Ein bisschen kann ich das nachvollziehen, ich hatte zwar keinen Sturz, aber ich bin trotzdem vorsichtiger als ich es mit 15 war. Wenn ich an die Pferde zurückdenke, die ich damals geritten bin... Die Traberstute frisch weg von von der Rennbahn, wenn du da eine falsche Hilfe gegeben hast, ging der Renntrab los und stoppen war schwierig. Die Vollblutaraberstute, die nur gebisslos ging, weil mit Gebiss war sie eine Vollkatastrophe, ohne aber ehrlich gestanden auch. Einmal im Galopp, immer im Galopp.
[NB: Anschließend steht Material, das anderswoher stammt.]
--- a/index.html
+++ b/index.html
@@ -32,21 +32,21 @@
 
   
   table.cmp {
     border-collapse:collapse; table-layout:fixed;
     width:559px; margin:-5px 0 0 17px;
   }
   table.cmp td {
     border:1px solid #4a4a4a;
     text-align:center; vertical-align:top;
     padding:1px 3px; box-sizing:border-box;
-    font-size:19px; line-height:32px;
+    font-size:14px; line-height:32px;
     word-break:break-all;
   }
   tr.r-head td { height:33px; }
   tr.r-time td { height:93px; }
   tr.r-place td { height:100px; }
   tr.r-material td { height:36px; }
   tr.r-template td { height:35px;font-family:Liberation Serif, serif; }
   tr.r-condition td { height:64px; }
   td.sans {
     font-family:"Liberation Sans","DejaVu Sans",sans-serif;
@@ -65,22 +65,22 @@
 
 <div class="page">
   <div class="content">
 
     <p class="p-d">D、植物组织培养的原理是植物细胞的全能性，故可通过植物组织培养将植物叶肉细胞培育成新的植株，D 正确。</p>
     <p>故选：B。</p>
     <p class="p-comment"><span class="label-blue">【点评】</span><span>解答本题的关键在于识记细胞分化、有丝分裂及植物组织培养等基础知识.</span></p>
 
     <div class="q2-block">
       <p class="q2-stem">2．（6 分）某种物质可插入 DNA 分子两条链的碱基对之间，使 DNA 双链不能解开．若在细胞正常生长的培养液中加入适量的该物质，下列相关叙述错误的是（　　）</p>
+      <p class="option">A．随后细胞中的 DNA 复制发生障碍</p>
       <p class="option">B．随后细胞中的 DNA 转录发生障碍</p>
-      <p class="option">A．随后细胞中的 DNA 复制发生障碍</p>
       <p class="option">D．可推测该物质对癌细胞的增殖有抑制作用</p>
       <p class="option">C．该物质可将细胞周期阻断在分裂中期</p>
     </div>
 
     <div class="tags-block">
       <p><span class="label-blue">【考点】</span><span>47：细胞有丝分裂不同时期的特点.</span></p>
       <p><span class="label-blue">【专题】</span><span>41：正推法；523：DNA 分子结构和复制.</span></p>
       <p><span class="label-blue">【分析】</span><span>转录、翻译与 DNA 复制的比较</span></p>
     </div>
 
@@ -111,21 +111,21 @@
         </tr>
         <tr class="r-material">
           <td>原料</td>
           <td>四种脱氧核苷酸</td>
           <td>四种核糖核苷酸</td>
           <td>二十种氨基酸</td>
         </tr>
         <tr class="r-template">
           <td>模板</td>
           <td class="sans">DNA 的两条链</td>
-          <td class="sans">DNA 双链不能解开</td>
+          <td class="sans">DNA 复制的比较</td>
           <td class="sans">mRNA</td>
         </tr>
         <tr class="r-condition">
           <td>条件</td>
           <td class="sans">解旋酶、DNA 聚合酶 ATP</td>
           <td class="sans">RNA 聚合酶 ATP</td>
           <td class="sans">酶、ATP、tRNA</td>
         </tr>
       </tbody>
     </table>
(Meine Stürze kann ich aber an einer Hand abzählen: Einmal von der Araberin, weil sie beim Aufsteigen schon loswollte, was dazugeführt hat, dass ich nicht im Sattel angekommen bin sondern gleich auf der anderen Seite wieder runter; einmal vom Vater meiner Stute (Tinkerhengst), ich wollte rechts, er wollte links, so haben sich unsere Wege am Reitplatz vor B getrennt; einmal von meinem eigenen Gaul (damals noch meine RB), als sie gerade erst angeritten war und wir beim Ausreiten in der Gruppe galoppiert sind und sie plötzlich aus ungeklärten Gründen einen gehörigen Satz zur Seite gemacht hat und der Sattel sich halb unter den Pferdebauch verabschiedet hat.)
Heute such ich doch ein bisschen besser aus, auf welchen Gaul ich mich setze. Mein eigenes Pferd ist da halt echt ein Segen. Wenn irgendwas Schlimmes passiert, bleibt sie halt stehen. Kein hektisches Umdrehen, Herimgespringe oder Durchgehen.